> **GIVEN DATA**
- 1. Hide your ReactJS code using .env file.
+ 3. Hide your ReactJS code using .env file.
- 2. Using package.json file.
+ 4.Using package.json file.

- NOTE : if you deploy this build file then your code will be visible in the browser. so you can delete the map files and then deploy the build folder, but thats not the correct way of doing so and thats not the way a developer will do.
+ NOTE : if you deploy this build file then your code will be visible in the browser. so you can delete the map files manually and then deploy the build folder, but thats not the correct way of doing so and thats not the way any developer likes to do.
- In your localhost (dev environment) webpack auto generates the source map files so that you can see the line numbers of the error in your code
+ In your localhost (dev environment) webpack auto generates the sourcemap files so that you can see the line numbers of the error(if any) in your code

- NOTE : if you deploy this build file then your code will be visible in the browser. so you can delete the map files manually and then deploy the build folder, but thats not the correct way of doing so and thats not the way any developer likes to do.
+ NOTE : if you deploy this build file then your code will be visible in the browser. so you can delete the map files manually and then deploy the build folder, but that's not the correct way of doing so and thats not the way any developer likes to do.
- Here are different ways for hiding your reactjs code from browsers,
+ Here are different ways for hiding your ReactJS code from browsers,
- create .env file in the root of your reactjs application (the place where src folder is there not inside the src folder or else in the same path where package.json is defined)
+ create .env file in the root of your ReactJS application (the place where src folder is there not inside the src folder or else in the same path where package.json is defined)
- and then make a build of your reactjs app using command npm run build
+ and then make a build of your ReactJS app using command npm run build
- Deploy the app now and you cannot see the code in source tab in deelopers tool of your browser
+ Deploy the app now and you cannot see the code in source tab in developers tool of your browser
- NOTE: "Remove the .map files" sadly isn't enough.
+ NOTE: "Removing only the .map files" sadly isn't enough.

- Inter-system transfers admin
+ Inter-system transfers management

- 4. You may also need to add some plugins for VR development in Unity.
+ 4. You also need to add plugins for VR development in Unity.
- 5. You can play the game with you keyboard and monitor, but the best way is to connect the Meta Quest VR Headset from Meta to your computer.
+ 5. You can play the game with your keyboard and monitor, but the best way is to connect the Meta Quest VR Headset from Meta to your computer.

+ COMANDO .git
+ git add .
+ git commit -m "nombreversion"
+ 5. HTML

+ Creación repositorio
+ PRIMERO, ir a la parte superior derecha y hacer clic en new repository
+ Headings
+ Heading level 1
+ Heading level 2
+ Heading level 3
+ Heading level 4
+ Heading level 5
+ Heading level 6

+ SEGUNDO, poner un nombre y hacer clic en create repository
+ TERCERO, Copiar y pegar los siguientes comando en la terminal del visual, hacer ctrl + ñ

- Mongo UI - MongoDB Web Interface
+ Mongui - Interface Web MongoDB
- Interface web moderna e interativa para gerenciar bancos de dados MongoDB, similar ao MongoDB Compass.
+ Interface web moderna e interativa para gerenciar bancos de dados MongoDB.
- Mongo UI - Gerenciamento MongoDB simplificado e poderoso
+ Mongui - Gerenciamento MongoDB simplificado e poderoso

> **TASK**
Copy each line of the listing above that contains the word "hacer".

> **RESULT**
+ PRIMERO, ir a la parte superior derecha y hacer clic en new repository
+ SEGUNDO, poner un nombre y hacer clic en create repository
+ TERCERO, Copiar y pegar los siguientes comando en la terminal del visual, hacer ctrl + ñ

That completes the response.